Ann Widdecombe, il giallo della morte della pasionaria della Brexit: si indaga per omicidio
Per quasi quarant’anni Ann Widdecombe ha incarnato una delle anime più combattive della destra britannica. Politica, scrittrice, opinionista e personaggio televisivo, è stata una protagonista della stagione conservatrice inaugurata da Margaret Thatcher, per poi trasformarsi in una delle sostenitrici più convinte della Brexit fino ad approdare accanto a Nigel Farage.
La sua famiglia ha confermato la morte all’età di 78 anni. Nelle ore successive all’annuncio, la polizia britannica ha reso noto di aver avviato accertamenti sulle circostanze del decesso, senza trarre conclusioni sulle cause mentre le verifiche sono ancora in corso.
La morte è avvenuta nella sua casa di Dartmoor, nel Devon. Giovedì, intorno alle 11:40, gli agenti sono stati chiamati dal servizio di ambulanza presso un indirizzo a Haytor. Widdecombe, 78 anni, è stata trovato morta all’interno dell’abitazione con “gravi ferite”.
Nelle ore successive all’annuncio della morte, il caso ha assunto i contorni di una vera e propria inchiesta di polizia. La Devon and Cornwall Police ha confermato l’apertura di un’indagine per omicidio dopo che l’ex deputata è stata trovata priva di vita.
Gli investigatori della Major Crime Investigation Team hanno immediatamente avviato rilievi forensi, raccolta di immagini delle telecamere di sorveglianza e verifiche porta a porta nell’area circostante, mentre un cordone di sicurezza è stato istituito attorno alla proprietà. La detective capo Ilona Rosson ha definito la vicenda “un incidente estremamente tragico” e ha rivolto un appello pubblico affinché chiunque abbia notato movimenti sospetti o disponga di filmati di dashcam, videocitofoni o telecamere private si faccia avanti.
La polizia ha inoltre reso noto di essere alla ricerca di un uomo bianco ritenuto di interesse investigativo, precisando tuttavia che l’inchiesta è ancora nelle fasi iniziali e invitando cittadini e media a non alimentare speculazioni che possano compromettere le indagini o arrecare ulteriore dolore ai familiari.
La detective capo Ilona Rosson ha definito il caso “estremamente tragico” e ha rivolto un appello a chiunque abbia visto persone o veicoli sospetti nella zona di Haytor Vale tra il 9 e il 10 luglio affinché contatti immediatamente la polizia. Anche il ministro dell’Interno britannico, Shabana Mahmood, ha espresso cordoglio, definendo le circostanze della morte “profondamente sconvolgenti”.
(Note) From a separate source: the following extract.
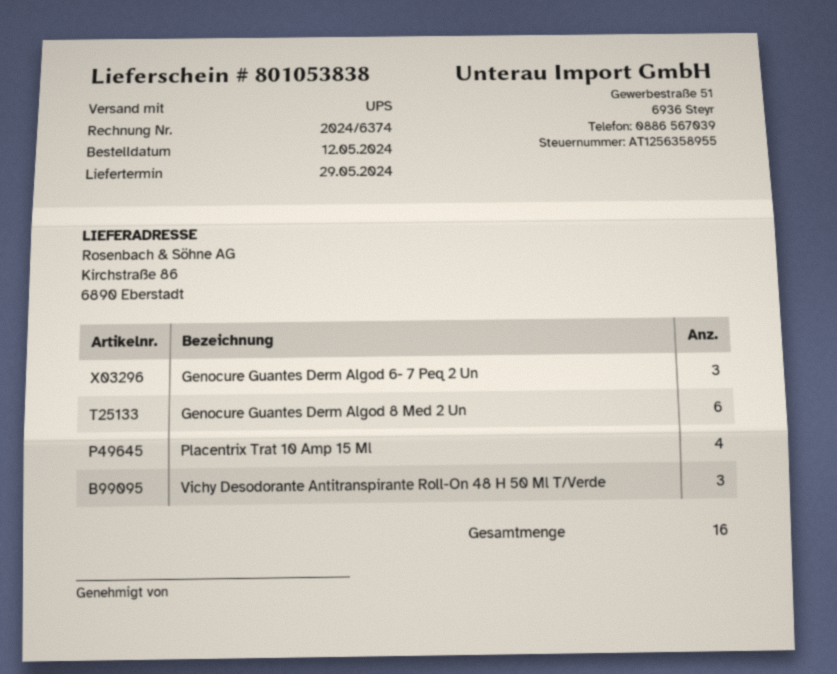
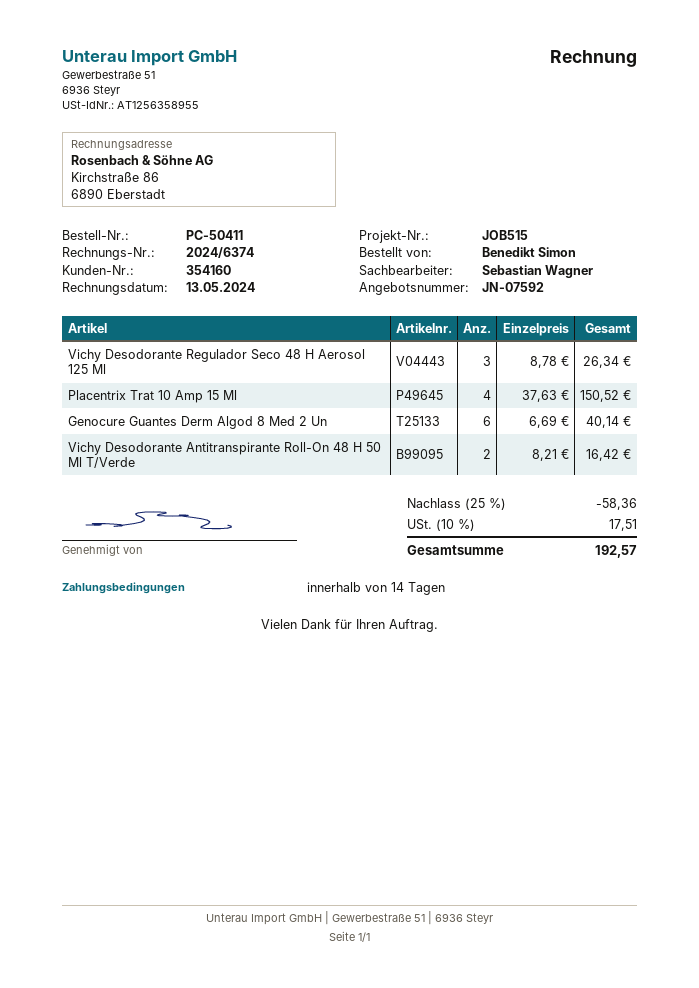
Genocure Guantes Derm Algod 6- 7 Peq 2 Un: 3 -> none
Vichy Desodorante Antitranspirante Roll-On 48 H 50 Ml T/Verde: 3 -> 2
Vichy Desodorante Regulador Seco 48 H Aerosol 125 Ml: none -> 3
Eletta alla Camera dei Comuni nel 1987, durante gli ultimi anni del governo Thatcher, Widdecombe ha rappresentato per oltre due decenni il collegio di Maidstone, diventando una delle figure più riconoscibili del Partito conservatore. Sotto il governo di John Major ha ricoperto diversi incarichi ministeriali, tra cui quelli nei dicasteri dell’Occupazione, della Previdenza sociale e delle Carceri.
La sua carriera è stata però caratterizzata soprattutto dalle battaglie culturali. Convertitasi al cattolicesimo nel 1993, ha difeso per tutta la vita posizioni profondamente conservatrici su aborto, famiglia e bioeticai.
Il vero punto di svolta arrivò però con il referendum del 2016 sull’uscita del Regno Unito dall’Unione europea. Da storica euroscettica, Widdecombe tornò in prima linea schierandosi con il Brexit Party di Farage. Nel 2019 fu eletta al Parlamento europeo con il partito di quest’ultimo, mantenendo il seggio fino al completamento formale della Brexit nel 2020. Successivamente è entrata in Reform UK, dove ha ricoperto il ruolo di responsabile per i temi della giustizia.
Nel 2010 è stata una delle
concorrenti più popolari di Strictly Come Dancing, l’equivalente britannico di Ballando con le Stelle, dove il suo stile autoironico e la disponibilità a mettersi in gioco conquistarono un pubblico ben più ampio di quello politico.